Extracted records
---+---
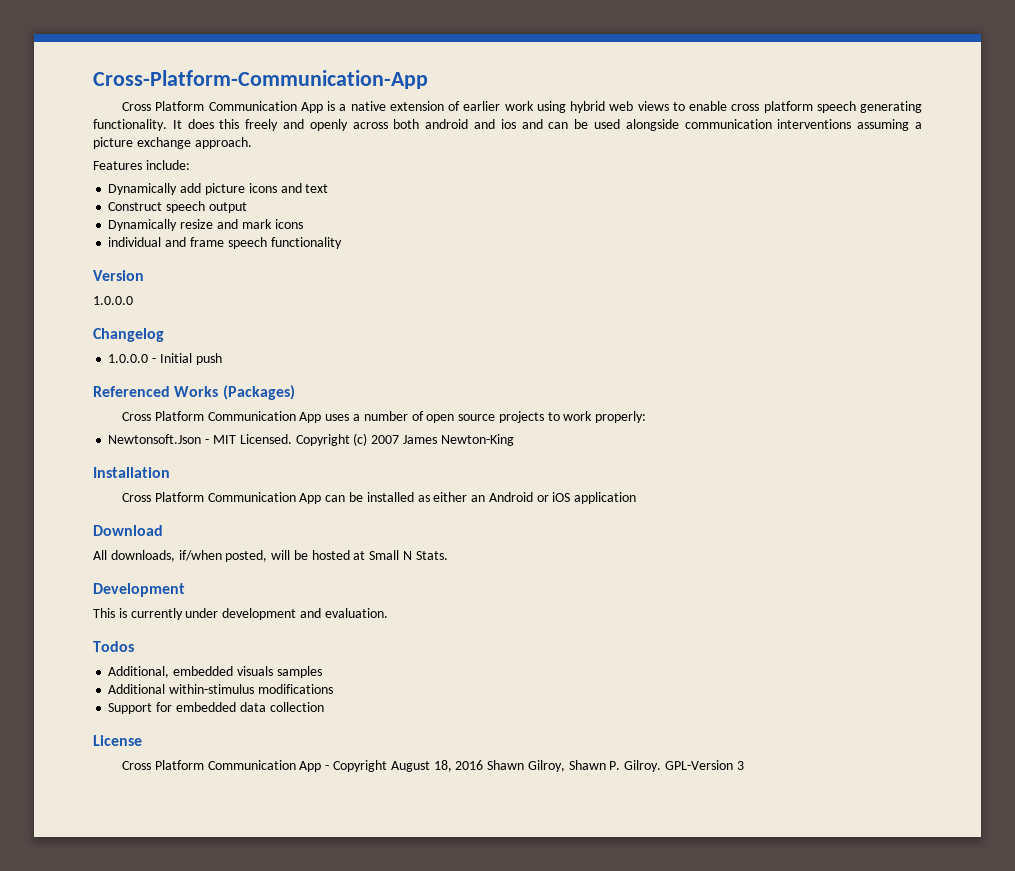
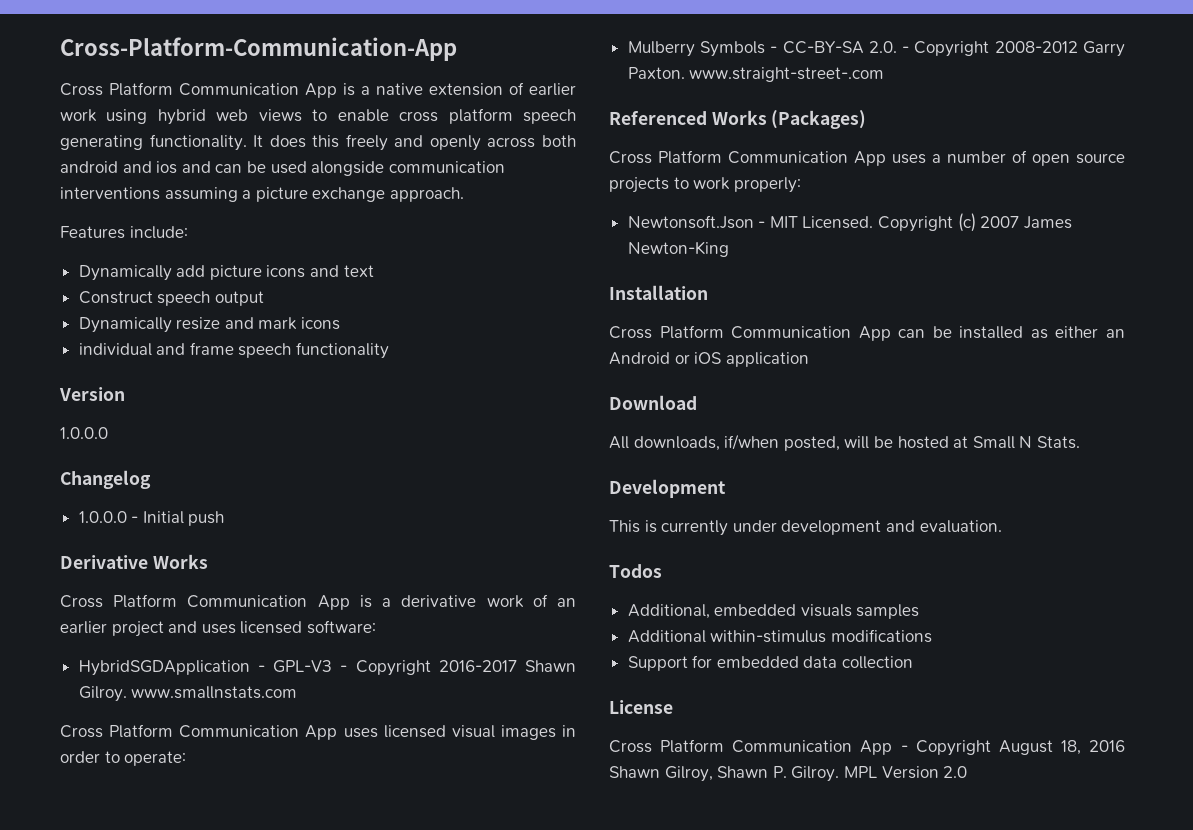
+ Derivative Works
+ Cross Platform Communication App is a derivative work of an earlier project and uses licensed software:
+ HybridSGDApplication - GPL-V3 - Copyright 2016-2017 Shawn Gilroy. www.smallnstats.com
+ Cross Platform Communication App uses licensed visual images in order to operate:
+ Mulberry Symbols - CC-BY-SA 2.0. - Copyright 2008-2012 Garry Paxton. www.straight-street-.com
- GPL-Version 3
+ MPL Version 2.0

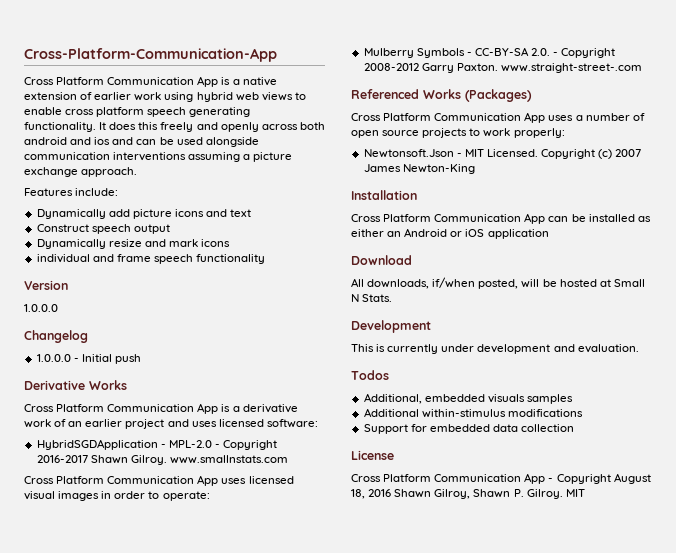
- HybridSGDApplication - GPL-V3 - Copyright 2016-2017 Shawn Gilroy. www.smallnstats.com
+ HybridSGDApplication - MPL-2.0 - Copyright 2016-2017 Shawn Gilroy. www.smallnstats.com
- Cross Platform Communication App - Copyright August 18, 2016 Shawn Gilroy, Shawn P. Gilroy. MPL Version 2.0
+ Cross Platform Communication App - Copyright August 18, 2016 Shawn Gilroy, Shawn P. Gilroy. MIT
---+---
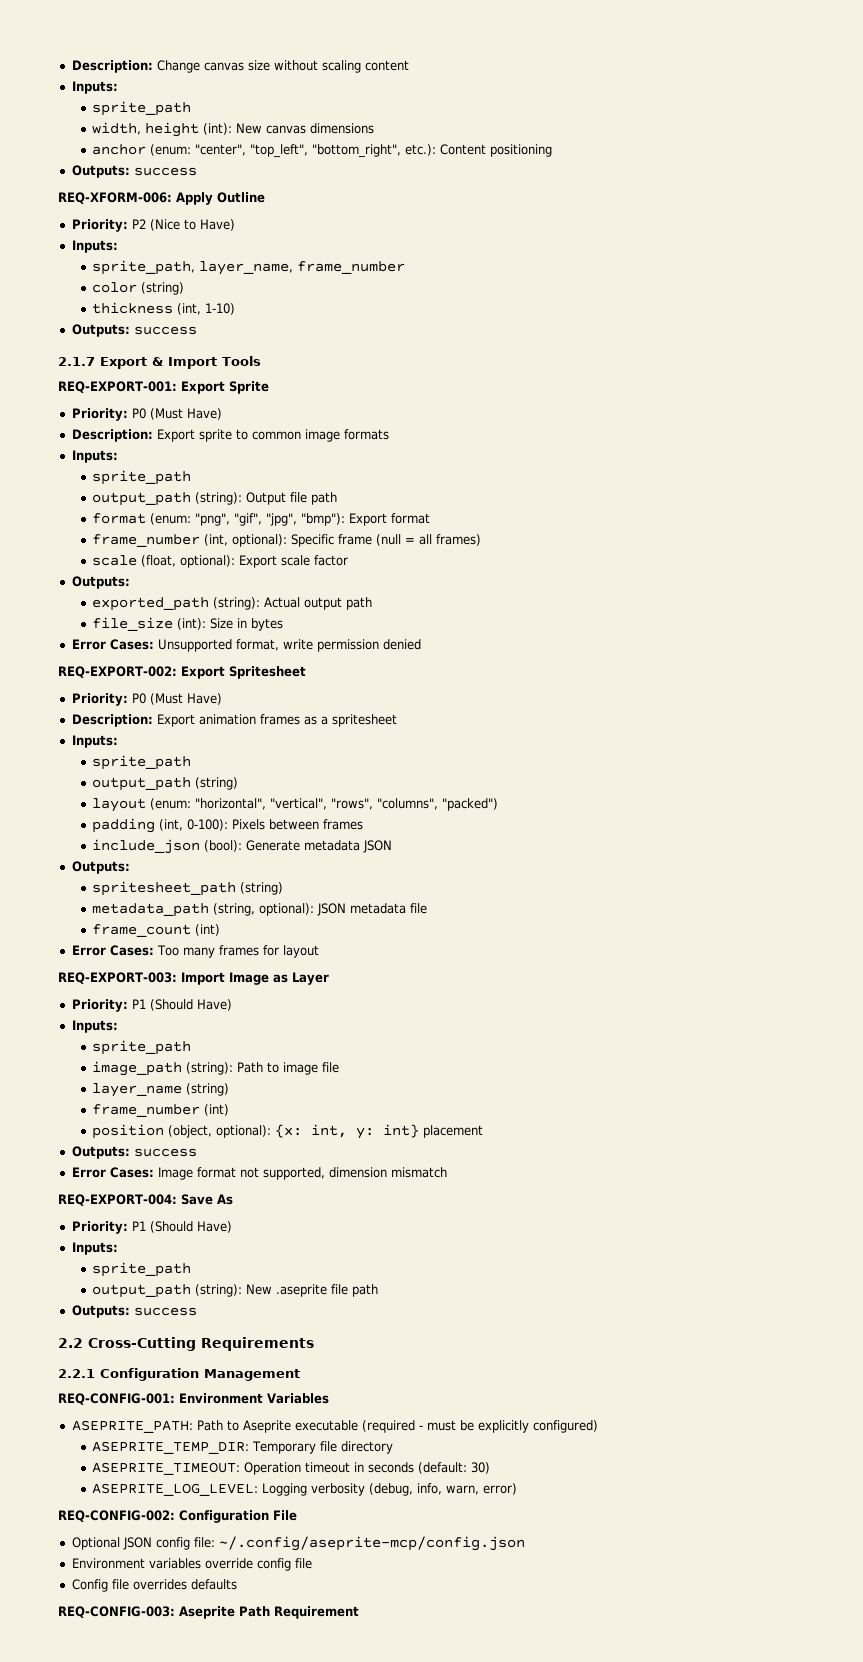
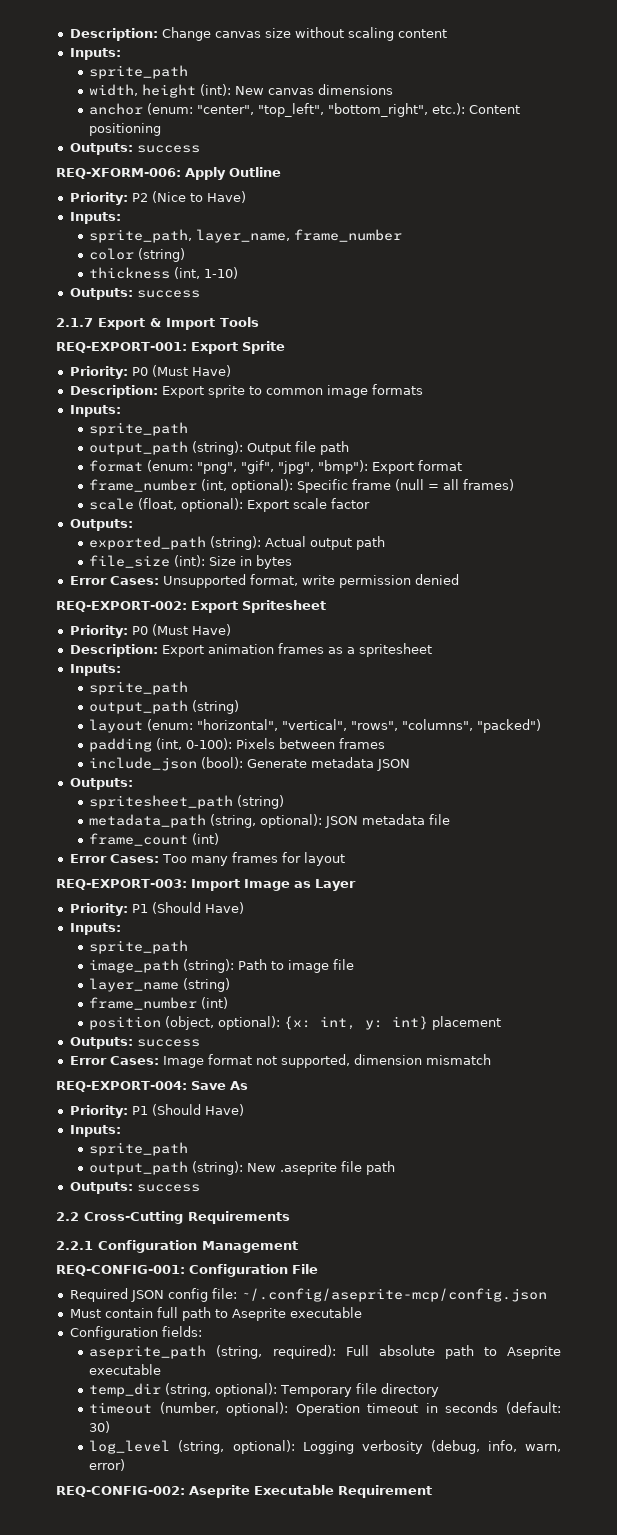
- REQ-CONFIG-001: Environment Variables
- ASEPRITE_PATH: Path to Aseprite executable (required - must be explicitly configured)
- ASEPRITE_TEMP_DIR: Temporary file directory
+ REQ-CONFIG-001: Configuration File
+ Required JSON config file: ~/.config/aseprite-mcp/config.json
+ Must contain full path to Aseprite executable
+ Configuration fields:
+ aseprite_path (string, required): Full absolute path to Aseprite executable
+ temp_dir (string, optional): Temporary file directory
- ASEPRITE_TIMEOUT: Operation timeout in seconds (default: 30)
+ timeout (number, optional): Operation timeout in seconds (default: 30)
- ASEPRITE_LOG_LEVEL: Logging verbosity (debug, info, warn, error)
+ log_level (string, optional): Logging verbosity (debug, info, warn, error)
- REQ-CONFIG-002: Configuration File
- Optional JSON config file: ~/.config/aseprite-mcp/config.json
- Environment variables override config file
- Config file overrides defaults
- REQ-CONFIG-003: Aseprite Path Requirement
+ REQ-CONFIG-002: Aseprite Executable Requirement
---+---
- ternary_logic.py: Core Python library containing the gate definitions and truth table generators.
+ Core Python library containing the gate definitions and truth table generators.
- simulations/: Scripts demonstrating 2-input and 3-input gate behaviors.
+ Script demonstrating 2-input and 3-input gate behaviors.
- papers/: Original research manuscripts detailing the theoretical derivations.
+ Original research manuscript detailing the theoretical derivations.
---+---
# Task statement
All lines with the word "verbosity" need to be copied from the data above.

# Reply to the task
- ASEPRITE_LOG_LEVEL: Logging verbosity (debug, info, warn, error)
+ log_level (string, optional): Logging verbosity (debug, info, warn, error)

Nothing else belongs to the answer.